Background: Immune thrombocytopenia (ITP) is the most common cause of isolated thrombocytopenia in children, characterized by immune-mediated platelet destruction. The clinical course is variable, ranging from spontaneous remission to chronic disease. Objective: To assess the clinical outcomes and predictors of chronicity in children with newly diagnosed ITP. Methods: This prospective observational study included 25 children (mean age 4.5 ± 2.9 years) with newly diagnosed ITP. Demographic data, clinical presentation, baseline platelet counts, treatment modalities, and follow-up outcomes were recorded. Patients were followed for 12 months and classified as transient (complete remission within 12 months) or persistent/chronic ITP. Statistical analysis was performed to identify predictors of chronicity.
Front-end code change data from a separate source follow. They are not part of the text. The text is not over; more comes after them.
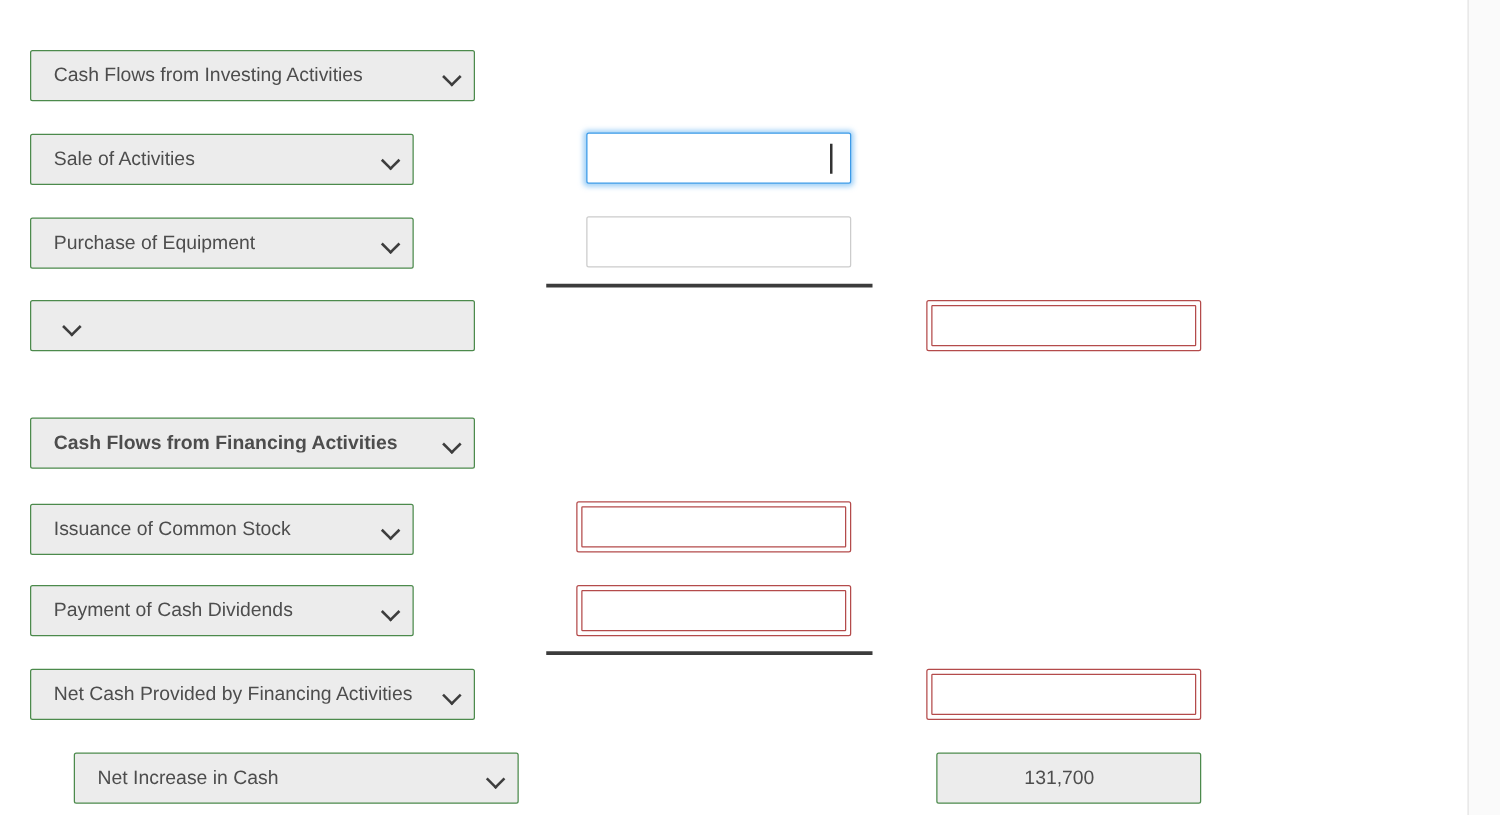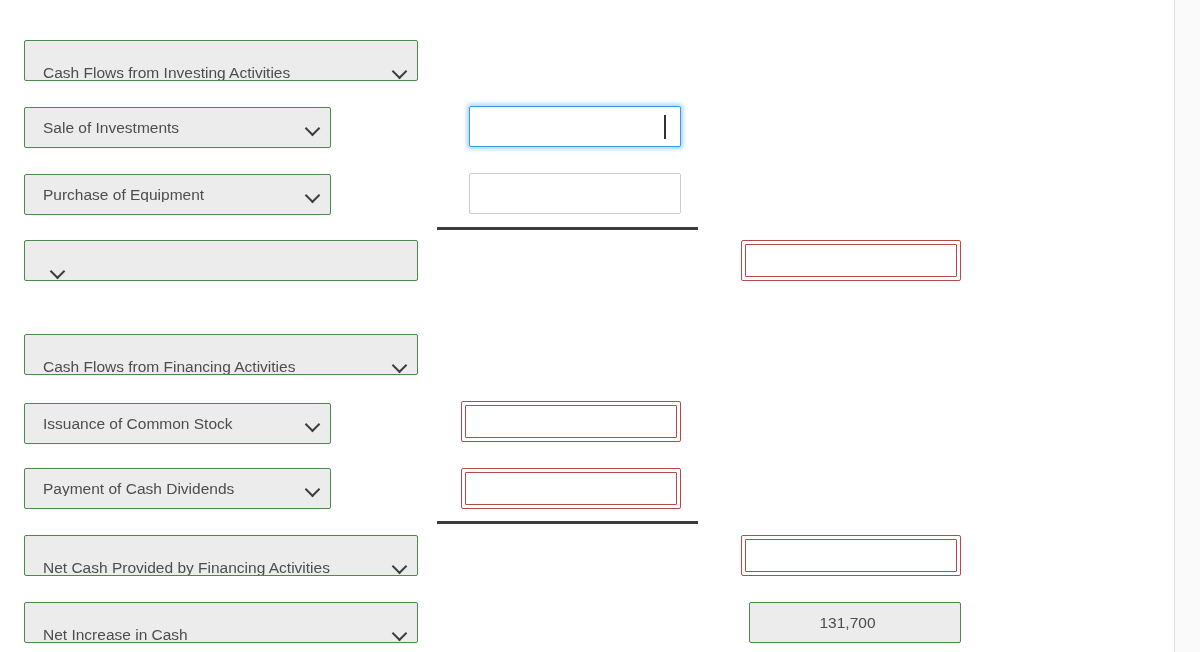--- a/index.html
+++ b/index.html
@@ -71,7 +71,7 @@
     border-bottom: 2px solid #3d3d3d;
     transform: rotate(45deg);
   }
-  .sel.wide  { width: 394px; align-items: flex-end; }
+  .sel.wide  { width: 356px; }
   .sel.narrow{ width: 307px; }
 
   

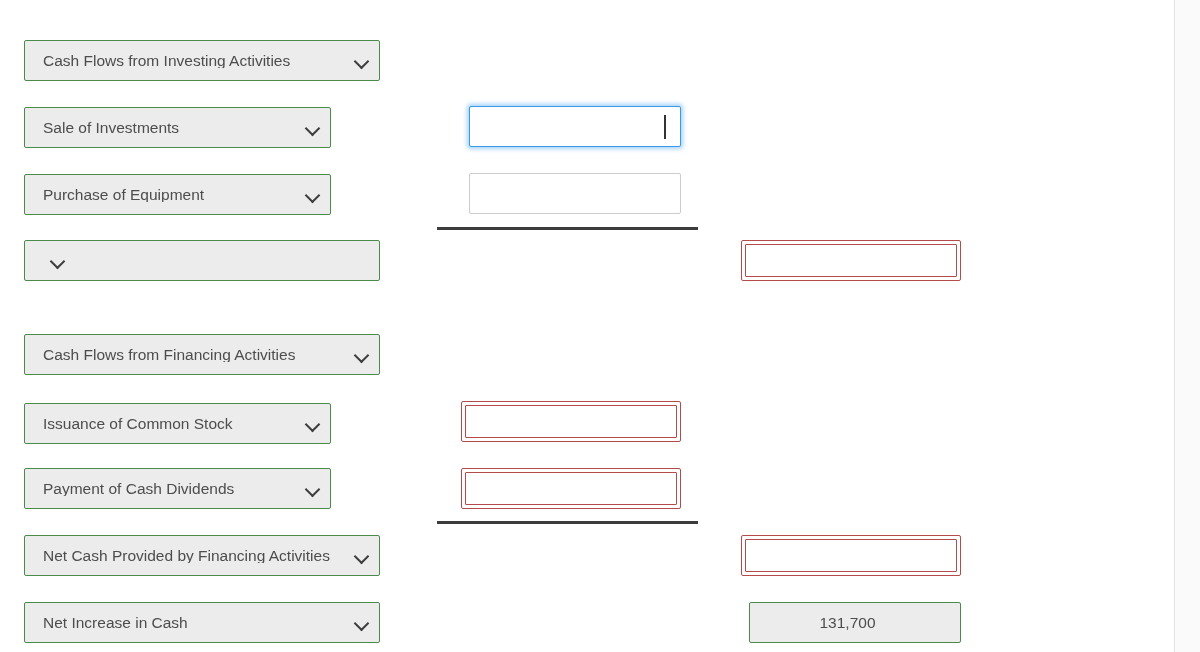--- a/index.html
+++ b/index.html
@@ -151,7 +151,7 @@
   </div>
 
   <div class="sel narrow" style="top:107px;">
-    <span class="sel-text">Sale of Investments</span>
+    <span class="sel-text">Sale of Activities</span>
     <span class="chev"></span>
   </div>
   <div class="inp focused" style="top:106px; left:469px; width:212px;">

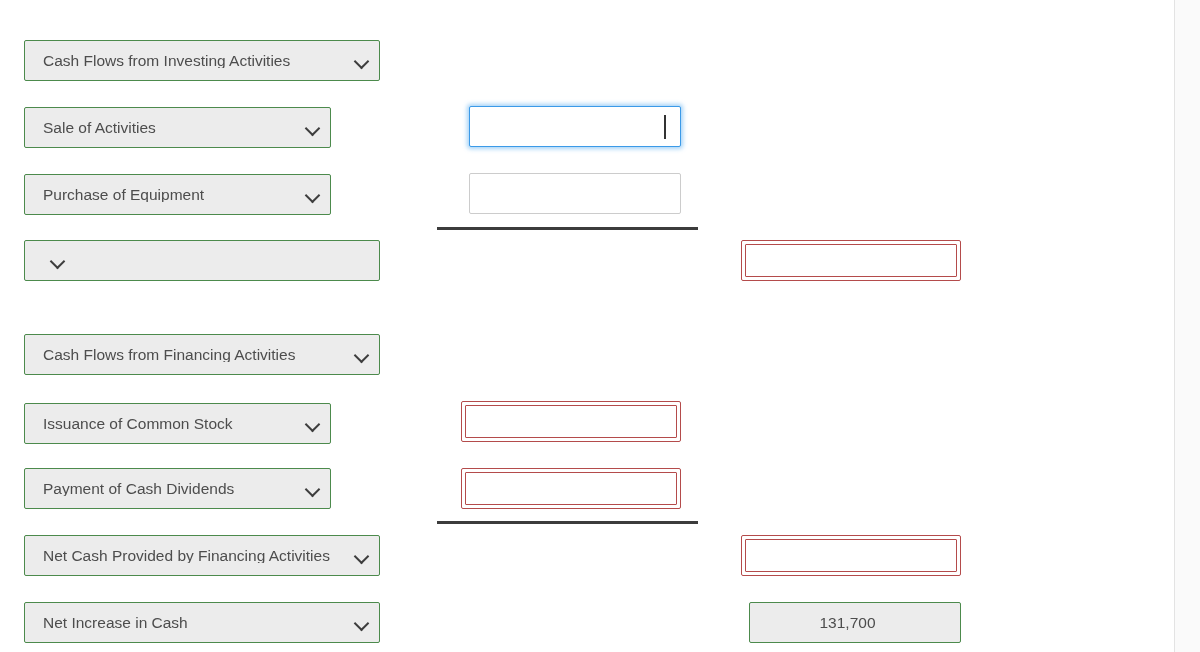--- a/index.html
+++ b/index.html
@@ -171,7 +171,7 @@
   </div>
   <div class="inp-err" style="top:240px; left:741px; width:220px;"></div>
 
-  <div class="sel wide" style="top:334px;">
+  <div class="sel wide" style="top:334px;font-weight:bold;">
     <span class="sel-text">Cash Flows from Financing Activities</span>
     <span class="chev"></span>
   </div>

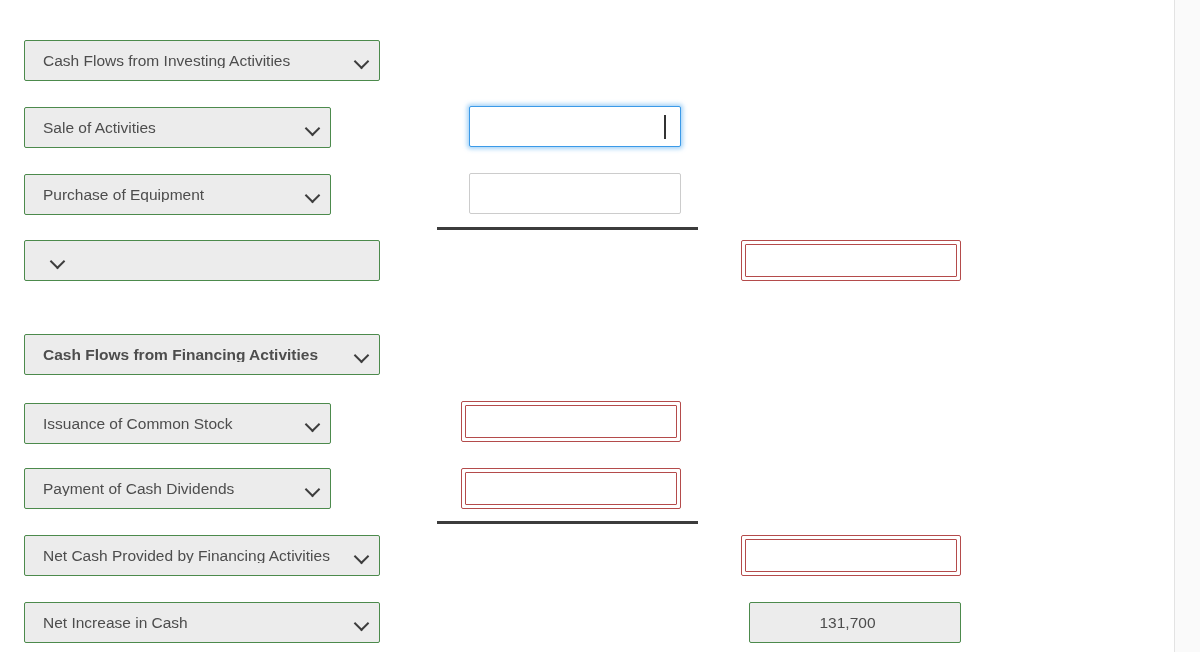--- a/index.html
+++ b/index.html
@@ -196,7 +196,7 @@
   </div>
   <div class="inp-err" style="top:535px; left:741px; width:220px;"></div>
 
-  <div class="sel wide" style="top:602px;">
+  <div class="sel wide" style="top:602px;margin-left:35px;">
     <span class="sel-text">Net Increase in Cash</span>
     <span class="chev"></span>
   </div>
Results: Of 25 children, 15 (60%) were male and 10 (40%) female. The mean baseline platelet count was 18,000/µL. Petechiae/purpura were the most common presentation (80%), followed by mucosal bleeding (20%). Twenty-one patients (84%) received treatment (Intravenous methylprednisolone), and four (16%) were managed conservatively. At 12 months, 20 children (80%) achieved complete remission, while five (20%) developed persistent/chronic ITP. Predictors of chronicity included age > 10 years (p = 0.04), female sex (p = 0.03), and higher platelet count at presentation (>30,000/µL) (p = 0.05). Conclusion: Most children with ITP have a benign, self-limited course. Older age, female gender, and higher baseline platelet count were significant predictors of chronicity. Early recognition of these predictors may guide risk stratification and follow-up planning.